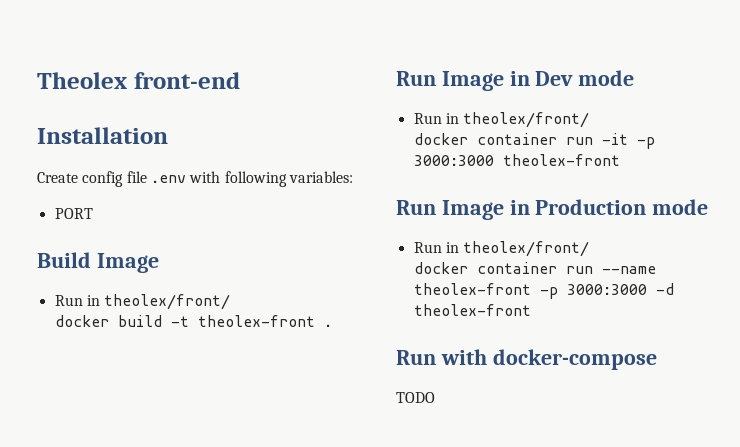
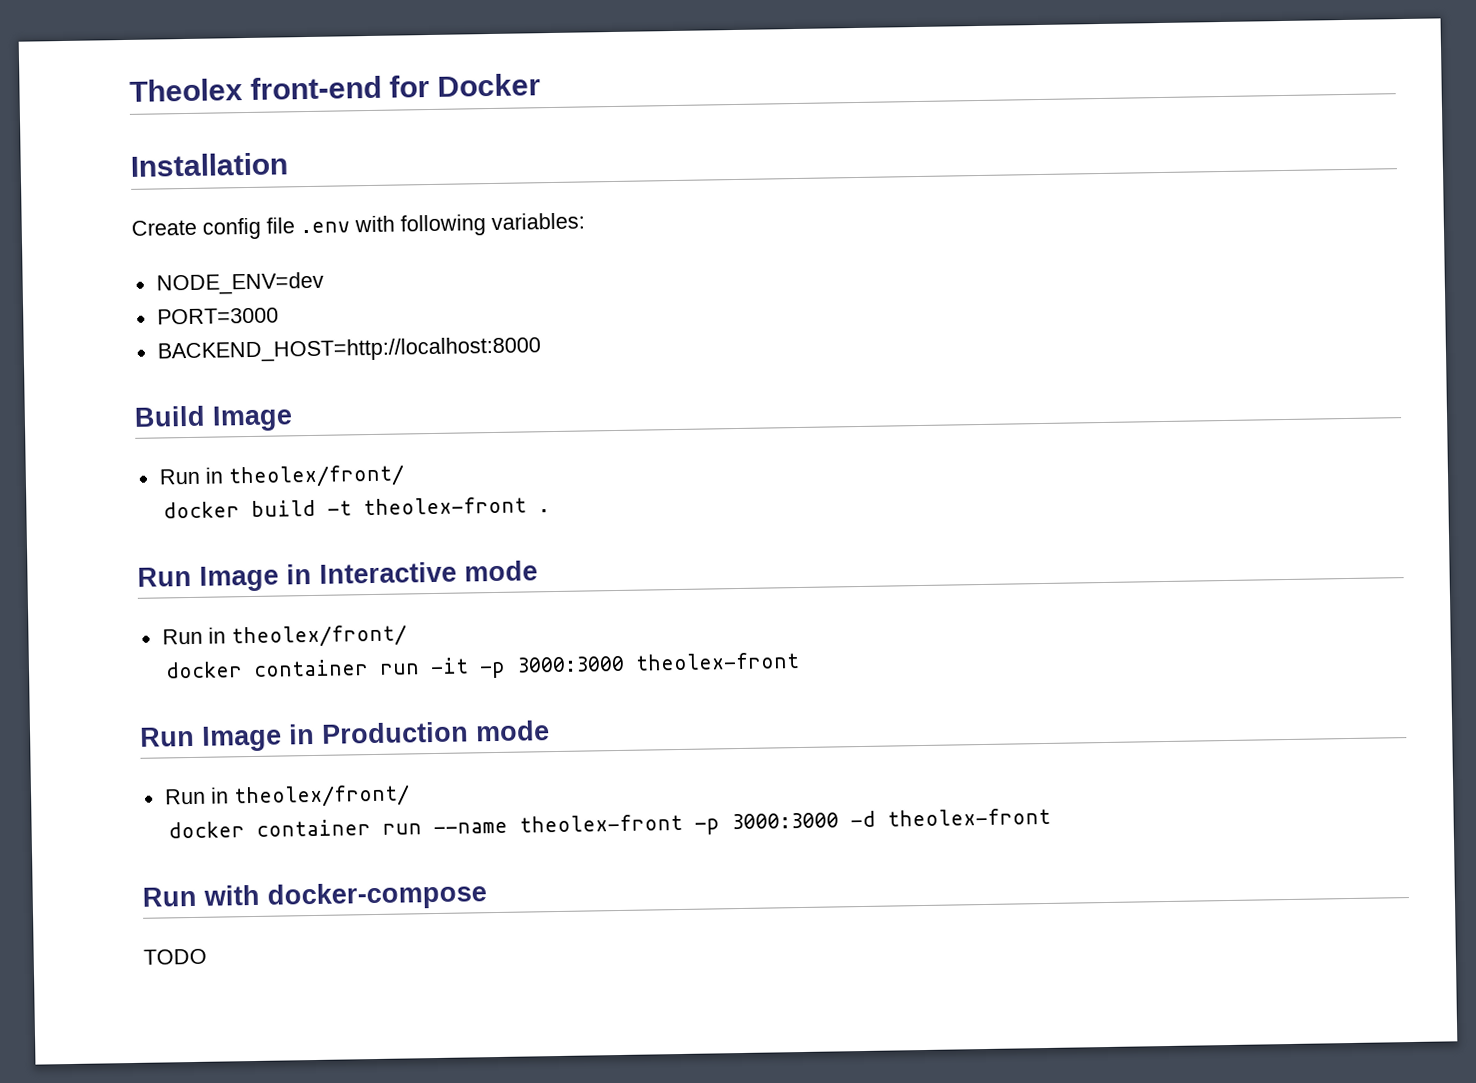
(240, 80) none -> [389,73,542,98] for Docker
[54,208,93,219] PORT -> [155,271,324,296] [156,307,279,325] [156,336,541,364] NODE_ENV=dev // PORT=3000 // BACKEND_HOST=http://localhost:8000
[535,71,574,86] Dev -> [319,561,457,584] Interactive

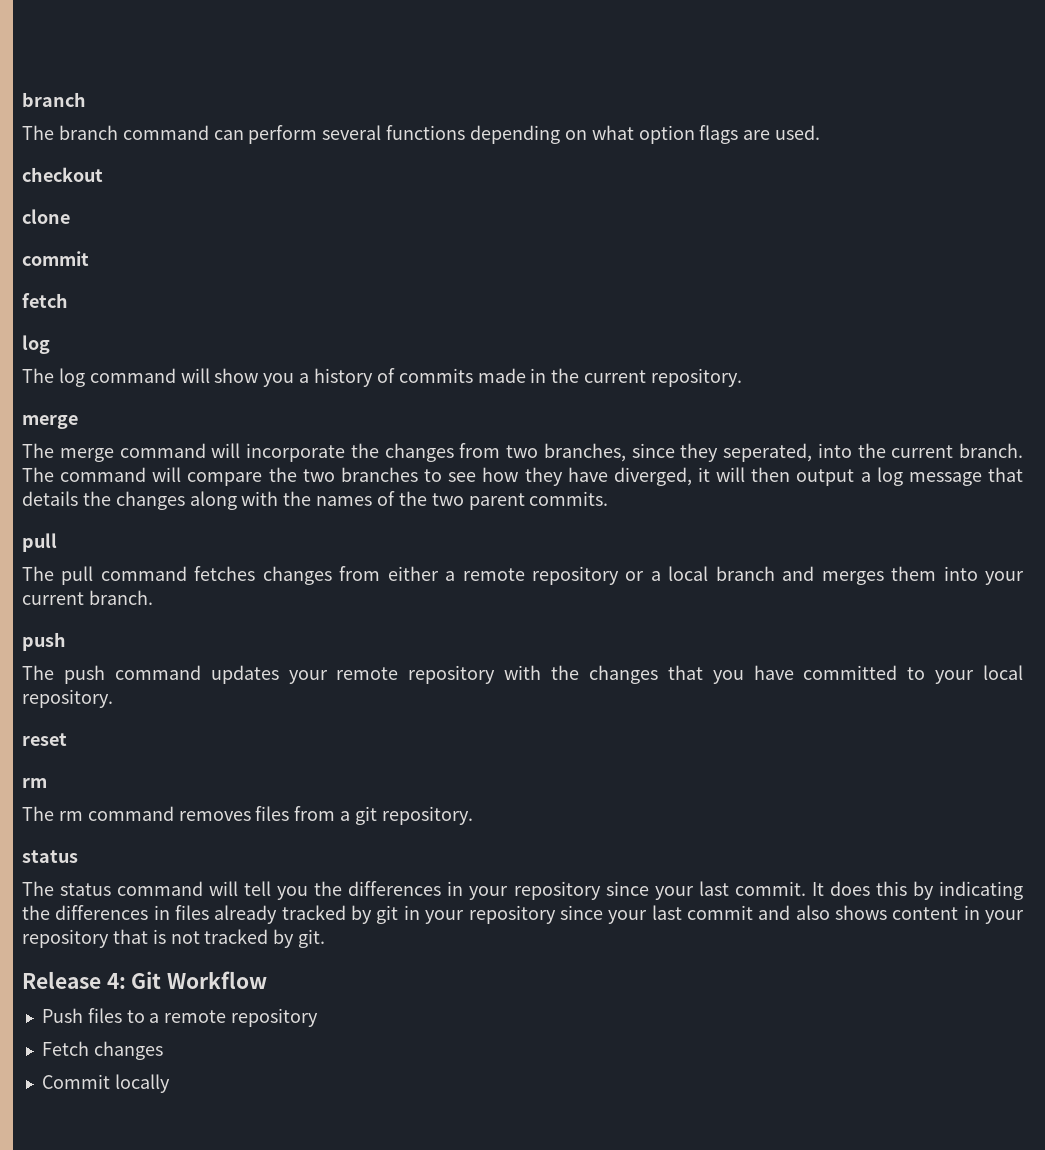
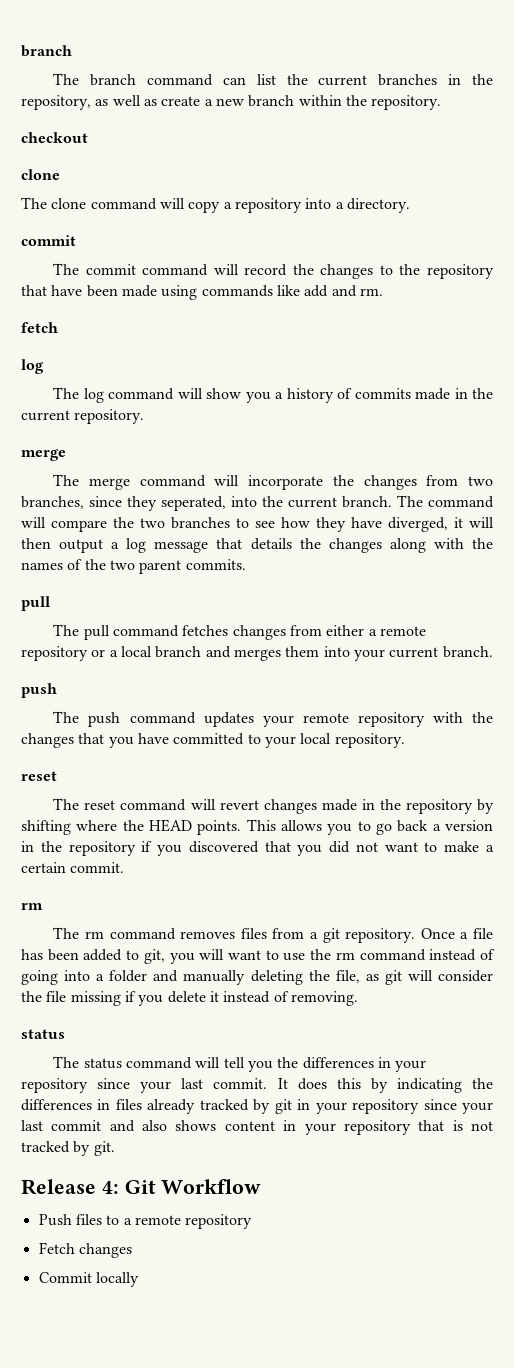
[248,125,821,144] [22,167,103,182] [22,209,70,224] [22,251,89,266] perform several functions depending on what option flags are used. // checkout // clone // commit -> [256,74,494,86] [21,95,442,110] [21,132,88,143] [21,169,60,180] [21,197,410,213] [21,235,76,246] [53,263,495,279] [21,285,383,300] list the current branches in the repository, as well as create a new branch within the repository. // checkout // clone // The clone command will copy a repository into a directory. // commit // The commit command will record the changes to the repository that have been made using commands like add and rm.
(67, 739) none -> [53,798,495,814] [21,819,493,835] [21,841,495,856] [21,862,125,873] // The reset command will revert changes made in the repository by shifting where the HEAD points. This allows you to go back a version in the repository if you discovered that you did not want to make a certain commit.
(473, 815) none -> [420,928,494,939] [21,949,496,964] [21,970,493,985] [21,991,358,1006] Once a file has been added to git, you will want to use the rm command instead of going into a folder and manually deleting the file, as git will consider the file missing if you delete it instead of removing.

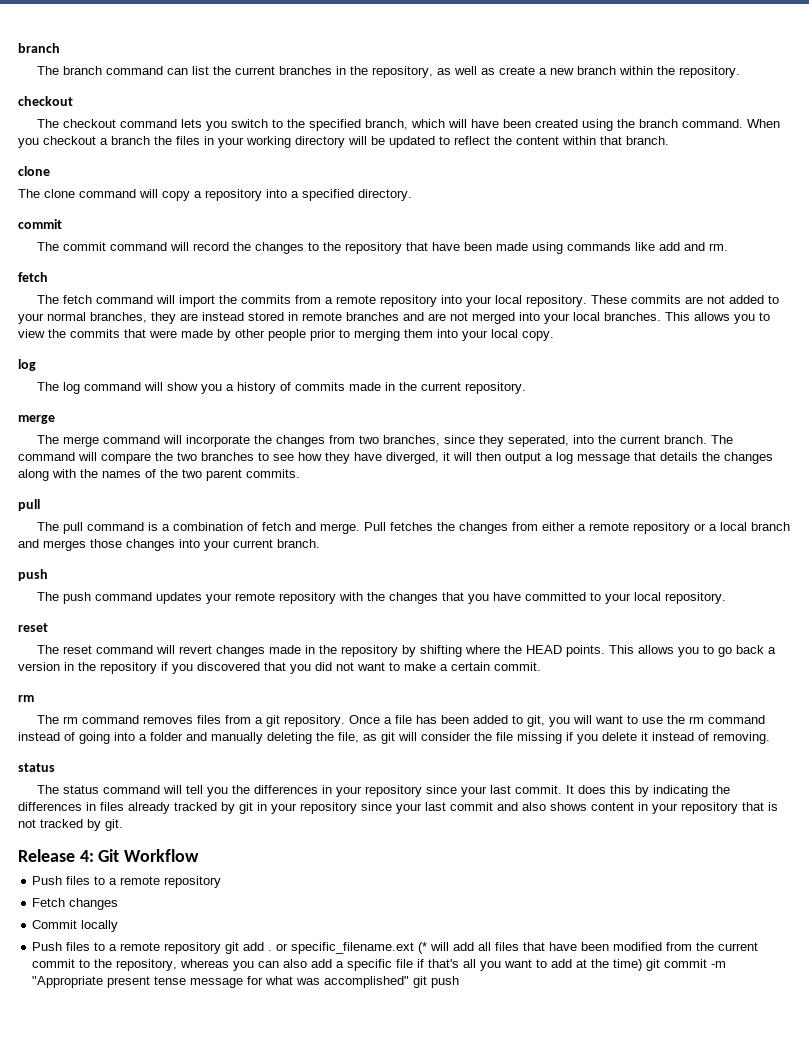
(88, 137) none -> [36,119,780,131] [18,136,669,148] // The checkout command lets you switch to the specified branch, which will have been created using the branch command. When you checkout a branch the files in your working directory will be updated to reflect the content within that branch.
(344, 205) none -> [302,189,354,201] specified
(58, 327) none -> [36,295,779,307] [18,312,770,324] [18,329,554,341] // The fetch command will import the commits from a remote repository into your local repository. These commits are not added to your normal branches, they are instead stored in remote branches and are not merged into your local branches. This allows you to view the commits that were made by other people prior to merging them into your local copy.
[182,625,229,636] fetches -> [147,522,455,534] is a combination of fetch and merge. Pull fetches the
[285,646,320,657] them -> [90,539,175,551] those changes
(139, 1279) none -> [32,942,759,954] [32,959,727,971] [32,976,460,988] // Push files to a remote repository git add . or specific_filename.ext (* will add all files that have been modified from the current commit to the repository, whereas you can also add a specific file if that's all you want to add at the time) git commit -m "Appropriate present tense message for what was accomplished" git push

= Prompt =
Search the entries for "branches" and copy each matching line.

= Task response =
[248,125,821,144] [22,167,103,182] [22,209,70,224] [22,251,89,266] perform several functions depending on what option flags are used. // checkout // clone // commit -> [256,74,494,86] [21,95,442,110] [21,132,88,143] [21,169,60,180] [21,197,410,213] [21,235,76,246] [53,263,495,279] [21,285,383,300] list the current branches in the repository, as well as create a new branch within the repository. // checkout // clone // The clone command will copy a repository into a directory. // commit // The commit command will record the changes to the repository that have been made using commands like add and rm.
(58, 327) none -> [36,295,779,307] [18,312,770,324] [18,329,554,341] // The fetch command will import the commits from a remote repository into your local repository. These commits are not added to your normal branches, they are instead stored in remote branches and are not merged into your local branches. This allows you to view the commits that were made by other people prior to merging them into your local copy.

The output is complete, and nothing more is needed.